Os biólogos usam uma variedade de técnicas para isolar os componentes celulares, dependendo da organela ou da molécula em que estão interessados. Aqui estão alguns dos métodos mais comuns:

1. Interrupção da célula:

* Métodos mecânicos:
* homogeneização: Usando um liquidificador ou um homogeneizador de alta velocidade para quebrar fisicamente células abertas.
* sonicação: Usando ondas sonoras para interromper as membranas celulares.
* French Press: Forçar as células através de uma pequena abertura sob alta pressão.
* moagem: Usando um argamassa e pilão para quebrar fisicamente as células.
* Métodos químicos:
* detergentes: Descubra as membranas celulares dissolvendo lipídios.
* enzimas: Use enzimas específicas como a lisozima para degradar as paredes celulares.
* choque osmótico: Alterando a pressão osmótica da solução para interromper as membranas celulares.

2. Centrifugação diferencial:

* Após a interrupção da célula, o lisado celular é girado em velocidades e durações crescentes. Isso separa os componentes com base em seu tamanho e densidade.
* centrifugação de baixa velocidade: Pellet componentes maiores, como núcleos e detritos celulares.
* centrifugação de média velocidade: Mitocôndrias e lisossomos de pellets.
* centrifugação de alta velocidade: Microssomos e ribossomos de pellets.
* ultracentrifugação: Componentes menores do sedimento, como proteínas e ácidos nucleicos.

3. Centrifugação do gradiente de densidade:

* Este método refina ainda a separação alcançada por centrifugação diferencial. Um gradiente de sacarose ou outras substâncias é criado em um tubo e o lisado celular é colocado em camadas no topo. Durante a centrifugação, os componentes se movem pelo gradiente até atingirem uma densidade igual à sua.
* Tipos:
* gradiente de sacarose: Comumente usado para separar organelas.
* gradiente de cloreto de césio: Excelente para isolar o DNA e o RNA.

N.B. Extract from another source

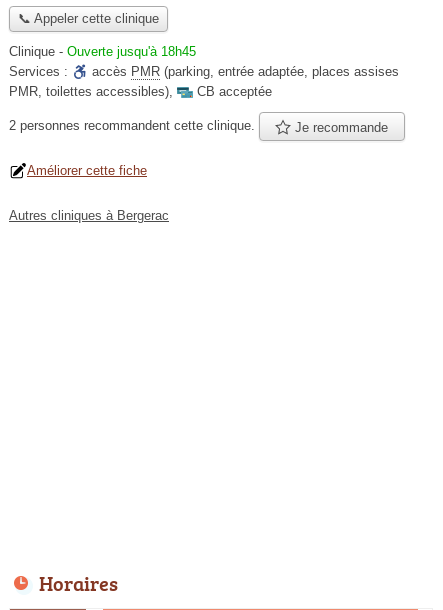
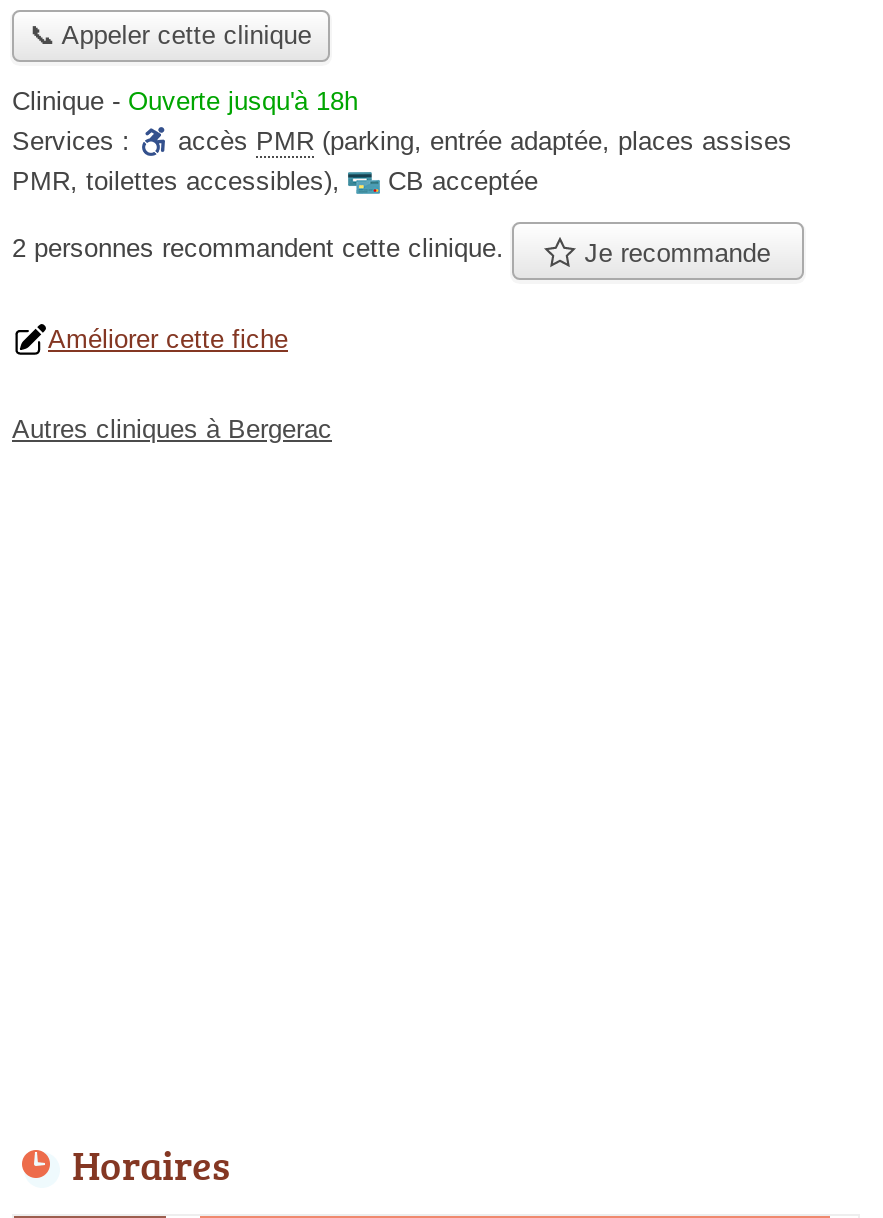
- Clinique - Ouverte jusqu'à 18h45
+ Clinique - Ouverte jusqu'à 18h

4. Cromatografia em afinidade:

* Este método explora a ligação específica de uma molécula alvo a um ligante imobilizado em uma coluna.
* ligante: Uma molécula que se liga especificamente à molécula alvo.
* coluna : Uma matriz sólida com o ligante imobilizado.
* Eluição: Após a ligação, a molécula alvo é eluída da coluna usando uma solução específica.

5. Eletroforese:

* Usado para separar proteínas com base no tamanho e na carga e nos ácidos nucleicos com base no tamanho.
* SDS-PAGE: Separa proteínas com base no tamanho.
* eletroforese em gel de agarose: Separa os ácidos nucleicos com base no tamanho.

6. Imunoprecipitação:

* Este método usa anticorpos para isolar proteínas específicas.
* Anticorpos : Se ligar a uma proteína de interesse específica.
* precipitação: Após a ligação, o complexo proteico-anticorpo é precipitado fora da solução.

7. Citometria de fluxo:

* Este método usa lasers e sondas fluorescentes para analisar e classificar células ou componentes celulares com base em suas características físicas e biológicas.

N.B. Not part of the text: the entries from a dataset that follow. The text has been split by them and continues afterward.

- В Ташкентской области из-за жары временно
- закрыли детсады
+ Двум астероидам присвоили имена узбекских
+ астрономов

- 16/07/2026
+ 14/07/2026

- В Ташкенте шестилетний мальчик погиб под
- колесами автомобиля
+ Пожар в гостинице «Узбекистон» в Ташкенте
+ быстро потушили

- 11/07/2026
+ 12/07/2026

Exemplo:isolando mitocôndrias

* As células são interrompidas usando homogeneização ou uma imprensa francesa.
* O lisado celular é centrifugado a uma velocidade média para as mitocôndrias de pellets.
* O sedimento é ressuspenso e purificado posteriormente usando centrifugação de gradiente de densidade.

A escolha do método depende do tipo de célula específico, da organela ou da molécula de interesse e do nível de pureza desejado. Cada técnica tem seus pontos fortes e fracos, e os pesquisadores geralmente usam uma combinação de métodos para obter os resultados desejados.